Monday, January 14, 2008

Winter, Week 1 Meeting - Part IV

I.IV: Das Man (§27)

We began by noting that the various English translations of ‘das Man’ – ‘the They,’ ‘the One,’ ‘the Anyone’ – each have drawbacks. In particular, ‘the They’ implies that it refers to everyone else but me, whereas das Man is something to which I belong, and ‘the One’ implies that it refers to just one, perhaps exemplary, entity, whereas das Man is someone whom anyone and everyone can be (and usually is).

We wondered about the extent to which das Man is the same as, or coextensive with, societies or communities. We noted that there will be overlapping das Man structures at various levels – i.e., norms that govern being at the U of C, living in Hyde Park, being an American, being an international academic, etc.

Das Man is the ‘who’ of everyday being-in-the-world, the ‘subject’ of everydayness. In my everyday life, I am a ‘they-self.’ As a they-self, I am not my authentic self. We briefly discussed some of the difficulties in making sense of this: the authentic self is in some way opposed to das Man, and yet Heidegger enigmatically says that it is an “existentiell modification” of it. Indeed, das Man is an existentiale, so authentic cases of dasein will not be removed from, apart from, or in opposition to das Man.

We suggested that what is distinctive about being authentic has to do with taking responsibility, rather than going against social norms (although sometimes this can be part of taking responsibility). This conclusion came out of discussing tricky examples of ‘firsts’—when someone creates and/or wears the first pair of shoes, when someone becomes the first lawmaker of the Wild West, when someone first comes up with a revolutionary theory. These cases are difficult to situate in terms of das Man.
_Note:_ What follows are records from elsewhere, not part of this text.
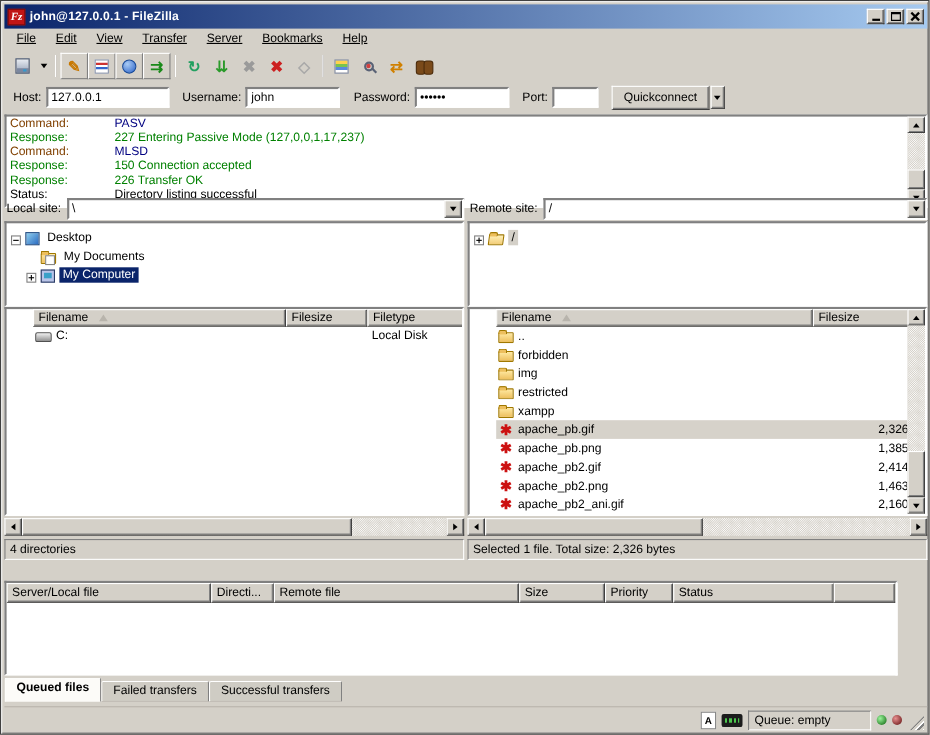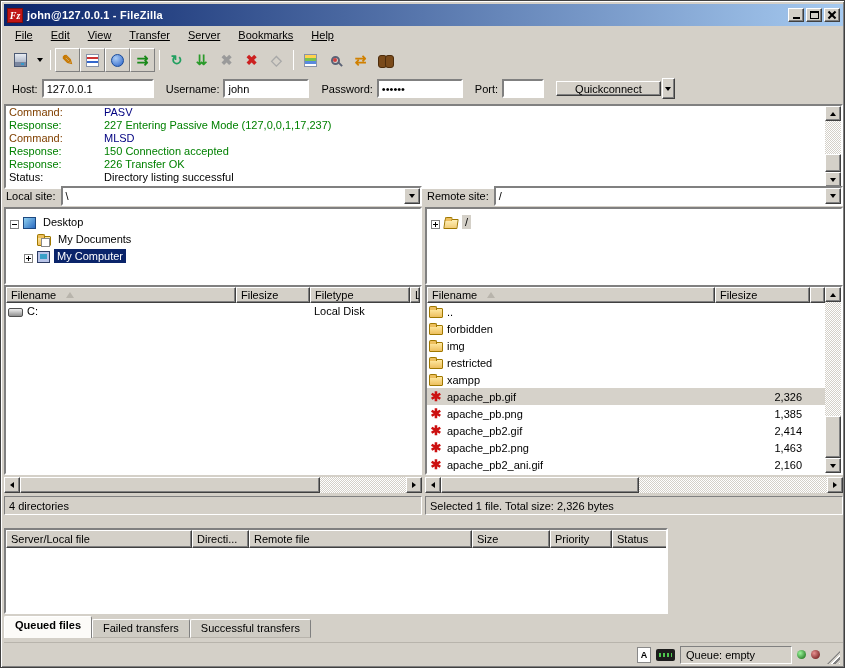--- a/index.html
+++ b/index.html
@@ -69,7 +69,7 @@
   .qc-label { margin-right:4px; }
   .qc-input { height:19px; border:2px solid; border-color:#808080 #fff #fff #808080; background:#fff;
               font: 11px "Liberation Sans", sans-serif; padding:0 3px; margin-right:12px; }
-  .qc-btn { height:15px; padding:0 18px; display:flex; align-items:center; }
+  .qc-btn { height:22px; padding:0 10px; display:flex; align-items:center; }
   .arr-down { width:0; height:0; border-left:3px solid transparent; border-right:3px solid transparent; border-top:4px solid #000; }
   .arr-up { width:0; height:0; border-left:3px solid transparent; border-right:3px solid transparent; border-bottom:4px solid #000; }
   .arr-left { width:0; height:0; border-top:3px solid transparent; border-bottom:3px solid transparent; border-right:4px solid #000; }

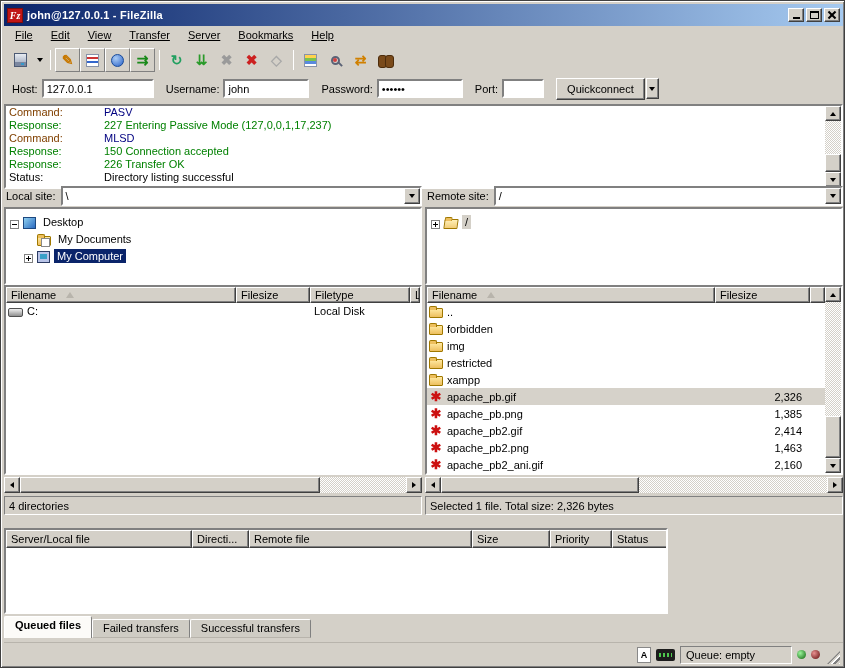--- a/index.html
+++ b/index.html
@@ -89,7 +89,7 @@
   .sb-thumb { position:absolute; left:0; width:16px; }
 
   
-  .pane { position:absolute; top:184px; width:418px; height:334px; }
+  .pane { position:absolute; top:178px; width:418px; height:334px; }
   .pane-left { left:3px; } .pane-right { left:424px; }
   .site-row { position:absolute; top:0; left:0; width:418px; height:22px; display:flex; align-items:center; }
   .site-label { padding:0 5px 0 2px; flex:none; }

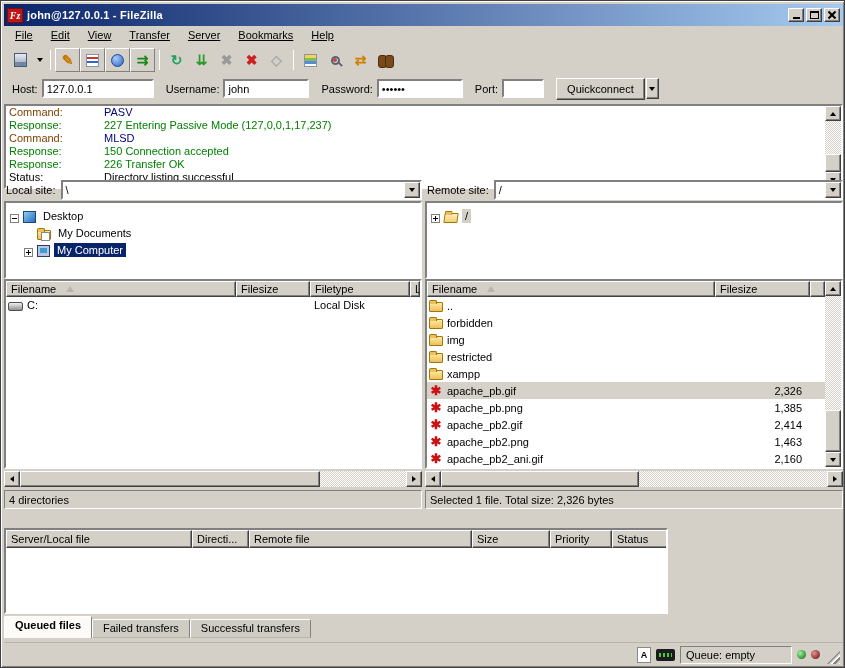--- a/index.html
+++ b/index.html
@@ -108,7 +108,7 @@
   .sel-navy { background:#0a246a; color:#fff; }
   .sel-gray { background:#d4d0c8; }
 
-  .listbox { position:absolute; top:100px; left:0; width:418px; height:190px; background:#fff; overflow:hidden; }
+  .listbox { position:absolute; top:100px; left:0; width:418px; height:190px; background:#fff; overflow:hidden;padding-left:24px; }
   .list-inner { display:flex; height:100%; }
   .list-main { flex:1; overflow:hidden; }
   .hdr-row { display:flex; height:16px; background:#d4d0c8; }

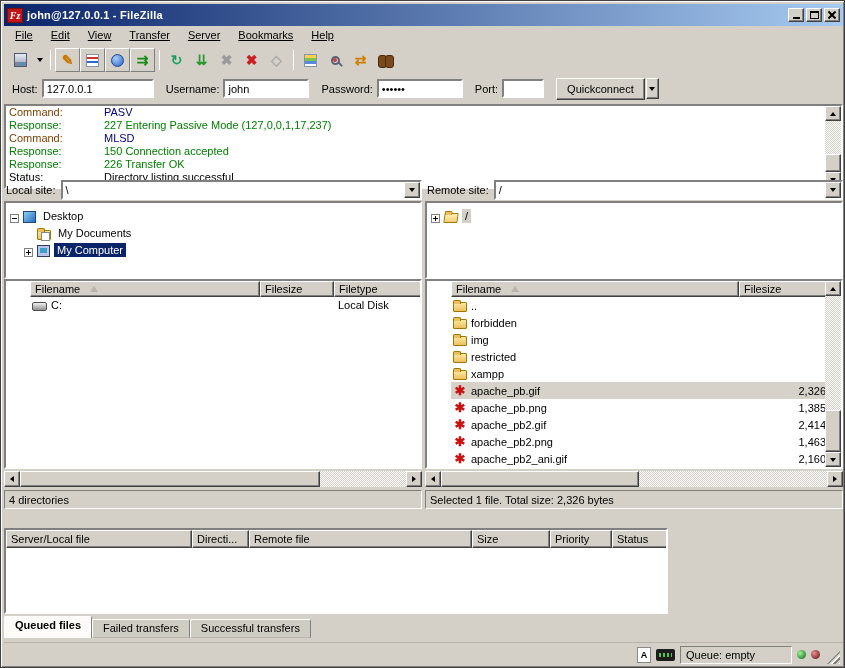--- a/index.html
+++ b/index.html
@@ -144,7 +144,7 @@
   .ico-desktop { width:13px; height:12px; background:linear-gradient(135deg,#8fd0f0,#2a6ac0); border:1px solid #1c4880; }
 
   
-  .queue { position:absolute; left:3px; top:527px; width:664px; height:86px; background:#fff; overflow:hidden; }
+  .queue { position:absolute; left:3px; top:527px; width:812px; height:86px; background:#fff; overflow:hidden; }
   .queue-hdr { display:flex; height:18px; background:#d4d0c8; }
   .tabs { position:absolute; left:3px; top:615px; height:23px; display:flex; align-items:flex-start; }
   .tab { height:19px; margin-top:3px; padding:2px 10px; background:#cfccc4;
On the one hand, there is something new and unprecedented in such activity, so they look like examples of bucking (or creating) social norms. On the other hand, such phenomena as shoes, law in the West and, say, quantum physics, don’t come into view until they are possibilities for dasein, which is to say, until they are ways to exist, or equipment with which to exist, that can be shared by more than one case of dasein (this is part of the point in saying that being-with is an existentiale). We brought out this latter point by reflecting that even the Wild West bandit is governed by a set of social norms, and can only occur in a social context in which such banditry is possible, for instance where there is already a sheriff to be riled up. Again, this led us to think of authenticity less in terms of creating new ways to live ex nihilo, and more in terms of taking responsibility for maintaining or modifying those ways of living already available and intelligible within one’s world.